Some of the hydrogen is then used to run a fleet of 17 low-emission refuse trucks and vans, while the rest is stored in fuel cells and can be called upon to generate low-carbon electricity when output from the renewables devices is poor.
A ‘smart’ microgrid controls how much hydrogen gets stored and how much is converted into power to supply businesses.
As well as commissioning two specially adapted dual-fuel bin lorries, the scheme aims to help local firms boost their environmental credentials by offering a range of hydrogen-powered vehicles for hire.
LCEP is a partnership between locally based not-for-profit firm Bright Green Hydrogen, Fife Council and Japanese technology giant Toshiba.
The scheme has received more than £4 million in support from the Scottish Government’s Local Energy Challenge Fund, plus funding from Transport Scotland to install an additional hydrogen storage and refuelling station at the council’s Bankhead vehicle depot in Glenrothes.
The initiative has now reached a major milestone as the hi-tech control system is switched on.
It means the site is now capable of operating automatically to balance hydrogen storage against renewable generation, and both the Methil and Bankhead refuelling stations are now up and running and capable of servicing vehicles.
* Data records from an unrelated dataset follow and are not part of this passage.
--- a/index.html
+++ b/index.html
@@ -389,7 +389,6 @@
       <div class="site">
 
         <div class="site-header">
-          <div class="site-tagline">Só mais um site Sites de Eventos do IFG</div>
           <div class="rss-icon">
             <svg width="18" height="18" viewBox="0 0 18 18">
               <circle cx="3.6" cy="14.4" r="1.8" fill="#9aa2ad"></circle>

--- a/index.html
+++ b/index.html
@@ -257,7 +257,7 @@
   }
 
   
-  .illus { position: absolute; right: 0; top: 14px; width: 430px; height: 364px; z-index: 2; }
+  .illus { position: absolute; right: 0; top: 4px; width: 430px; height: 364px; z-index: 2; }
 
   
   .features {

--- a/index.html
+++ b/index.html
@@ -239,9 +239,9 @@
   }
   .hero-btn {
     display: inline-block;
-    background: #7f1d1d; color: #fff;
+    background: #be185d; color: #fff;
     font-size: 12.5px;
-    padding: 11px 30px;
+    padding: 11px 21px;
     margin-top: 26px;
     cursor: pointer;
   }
“It’s great news that this key stage in the project is now complete,” said George Archibald, chief executive of Bright Green Hydrogen.
“The Levenmouth project demonstrates how we can use locally produced hydrogen to reduce both carbon dioxide and toxic emissions.
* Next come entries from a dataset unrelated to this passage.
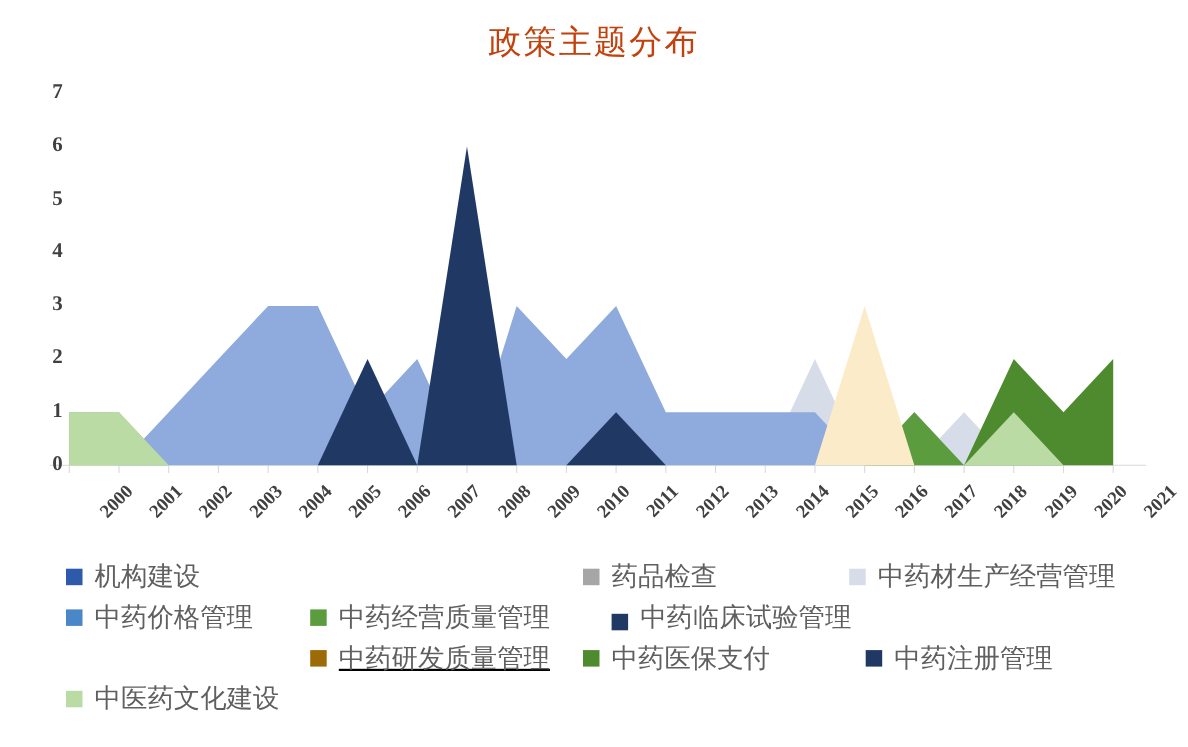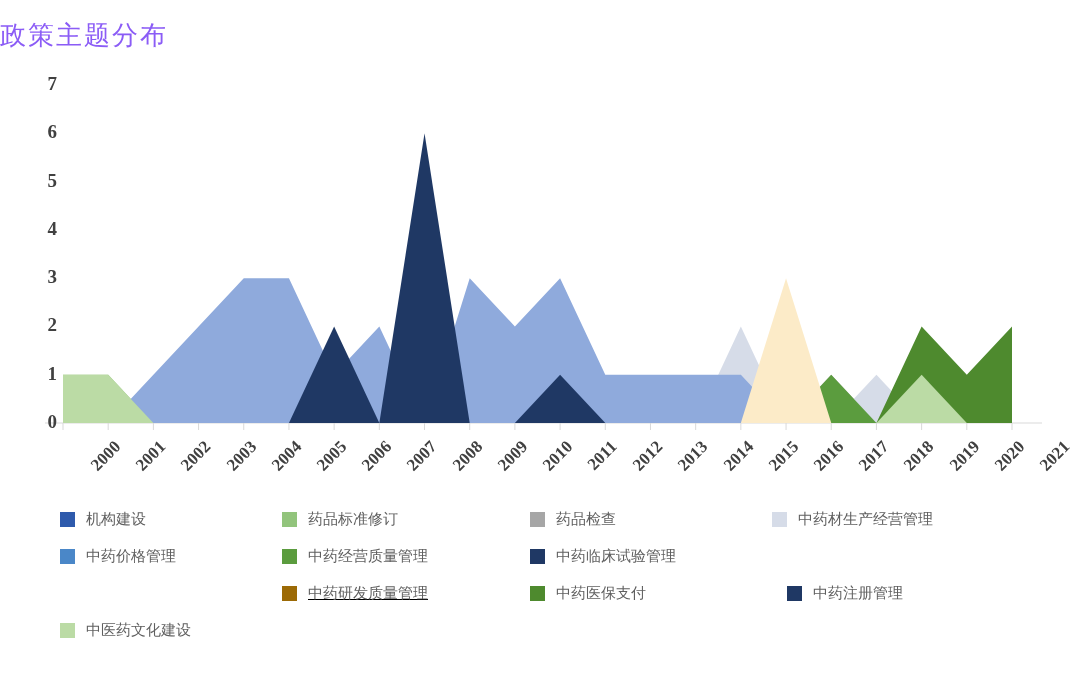--- a/index.html
+++ b/index.html
@@ -13,9 +13,9 @@
 
   .chart-title{
     position:absolute;top:18px;left:0;width:1080px;
-    text-align:left;
-    font-size:26px;
-    color:#8b5cf6;
+    text-align:center;
+    font-size:30px;
+    color:#c2410c;
     font-family:"DejaVu Sans", sans-serif;
     font-weight:400;
     letter-spacing:2px;

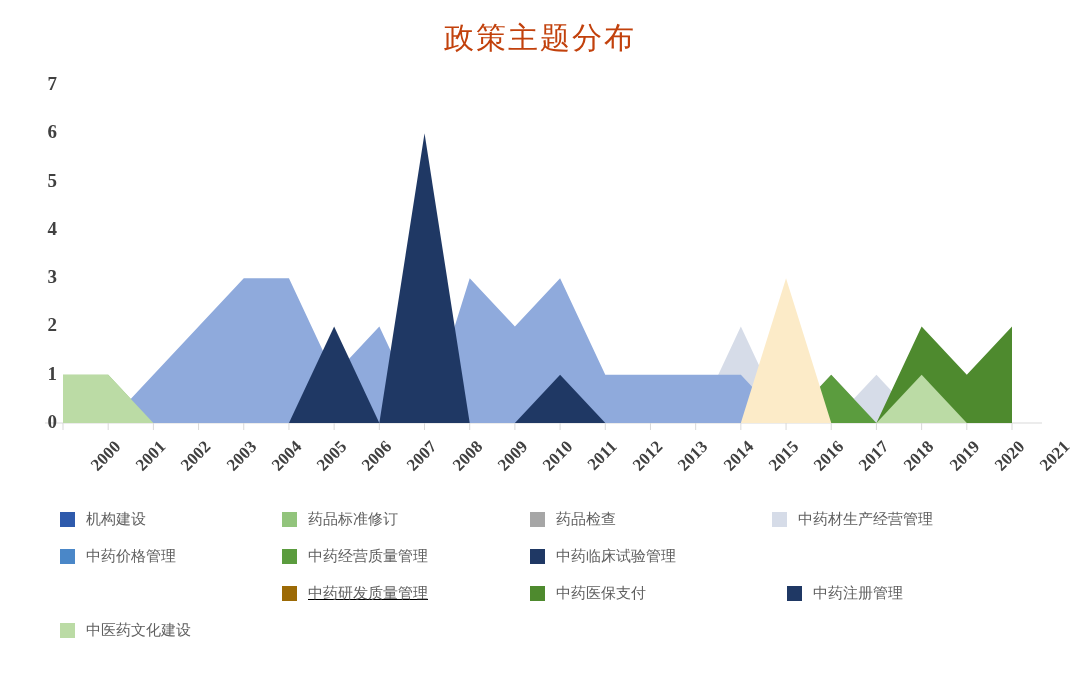--- a/index.html
+++ b/index.html
@@ -62,7 +62,7 @@
     flex:0 0 auto;
   }
   .legend-label{
-    font-size:15px;
+    font-size:24px;
     color:#5f5f5f;
     font-family:"DejaVu Sans", sans-serif;
     line-height:1;

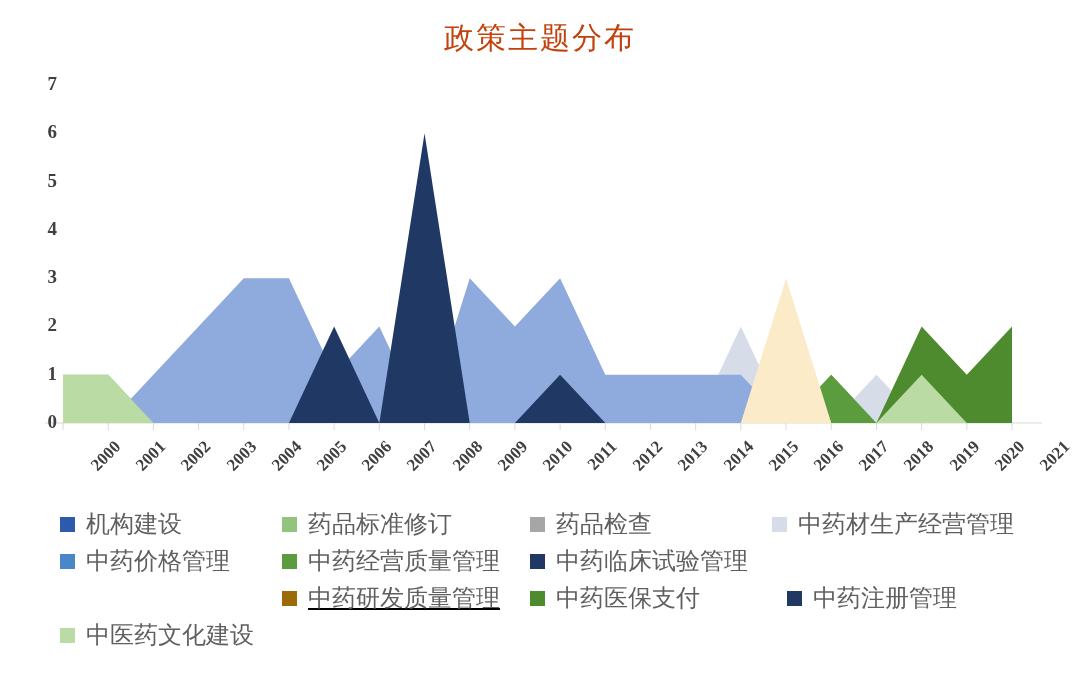--- a/index.html
+++ b/index.html
@@ -157,10 +157,6 @@
         <span class="legend-swatch" style="background: rgb(46, 90, 172);"></span>
         <span class="legend-label">机构建设</span>
       </div>
-      <div class="legend-item" style="left: 222px; top: 0px;">
-        <span class="legend-swatch" style="background: rgb(146, 196, 124);"></span>
-        <span class="legend-label">药品标准修订</span>
-      </div>
       <div class="legend-item" style="left: 470px; top: 0px;">
         <span class="legend-swatch" style="background: rgb(166, 166, 166);"></span>
         <span class="legend-label">药品检查</span>

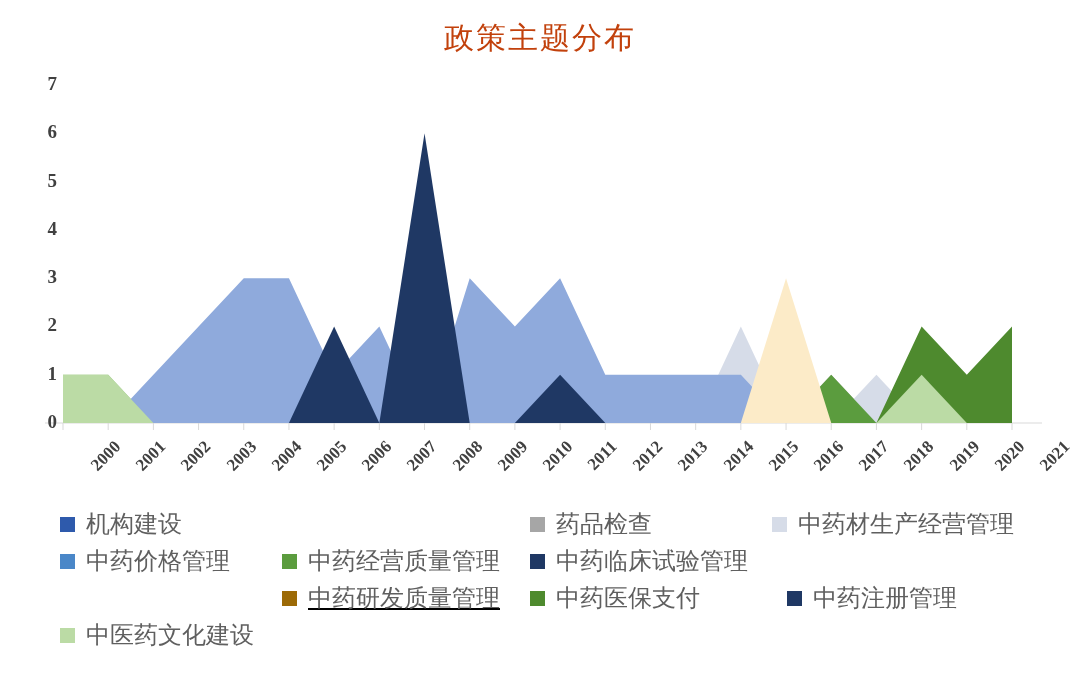--- a/index.html
+++ b/index.html
@@ -173,7 +173,7 @@
         <span class="legend-swatch" style="background: rgb(91, 156, 62);"></span>
         <span class="legend-label">中药经营质量管理</span>
       </div>
-      <div class="legend-item" style="left: 470px; top: 37px;">
+      <div class="legend-item" style="left: 496px; top: 37px; align-items: flex-end;">
         <span class="legend-swatch" style="background: rgb(31, 56, 100);"></span>
         <span class="legend-label">中药临床试验管理</span>
       </div>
“This is a vital part of meeting Scotland’s climate change targets, and hugely important to protecting public health.”
Councillor Ken Caldwell, convener of Fife Council’s Levenmouth Area Committee, said: “This is great news for Levenmouth.
“This innovative project will bring many benefits to the area.
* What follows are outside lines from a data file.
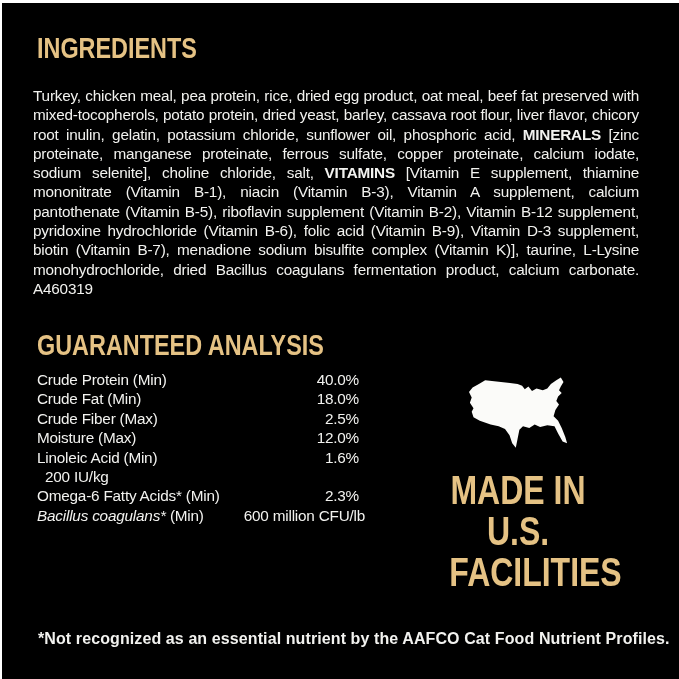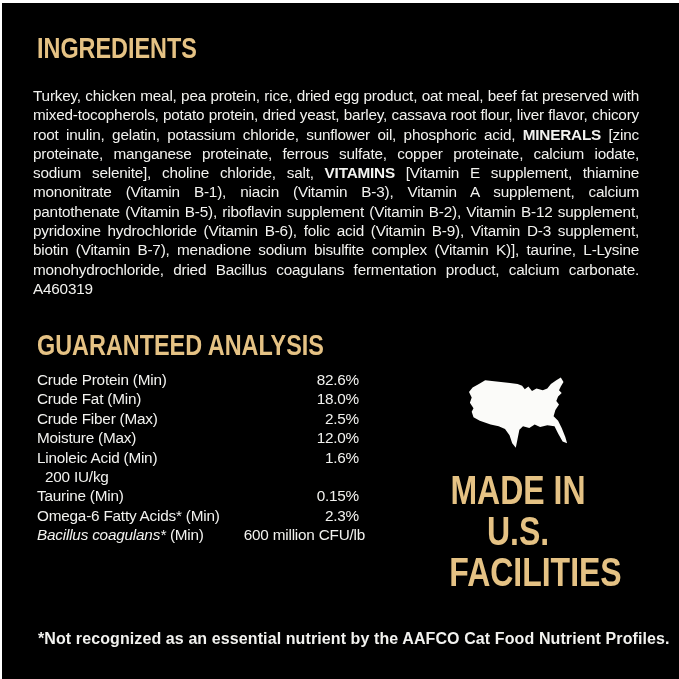--- a/index.html
+++ b/index.html
@@ -66,7 +66,7 @@
   <div class="ga-table" id="ga-table">
       <div class="ga-row">
         <span class="ga-label"><span>Crude Protein (Min)</span></span>
-        <span class="ga-value">82.6%</span>
+        <span class="ga-value">40.0%</span>
       </div>
       <div class="ga-row">
         <span class="ga-label"><span>Crude Fat (Min)</span></span>

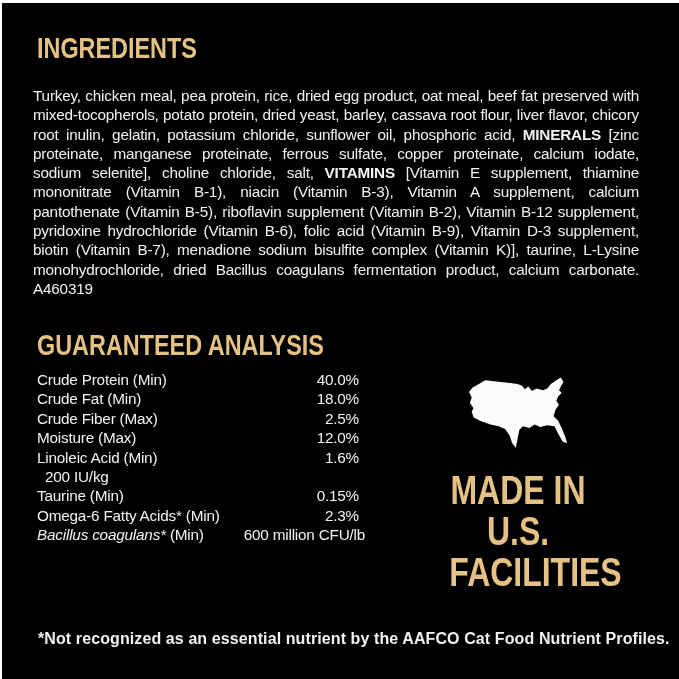--- a/index.html
+++ b/index.html
@@ -88,10 +88,6 @@
         <span class="ga-value">200 IU/kg</span>
       </div>
       <div class="ga-row">
-        <span class="ga-label"><span>Taurine (Min)</span></span>
-        <span class="ga-value">0.15%</span>
-      </div>
-      <div class="ga-row">
         <span class="ga-label"><span>Omega-6 Fatty Acids* (Min)</span></span>
         <span class="ga-value">2.3%</span>
       </div>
“It’s hoped it will increase economic growth and reduce fuel poverty in the area.”
Stephen Stead, sales and business development director, at Toshiba, added: “The Levenmouth Community Energy Project has provided the perfect location to engage our technology with innovative green hydrogen applications.
“The project shows hydrogen produced from renewables has a pivotal role in local energy systems and can maximise the benefits from renewable energy for businesses and communities.”
Two thirds of any profits generated from the scheme will go to a fund set up to tackle local fuel poverty.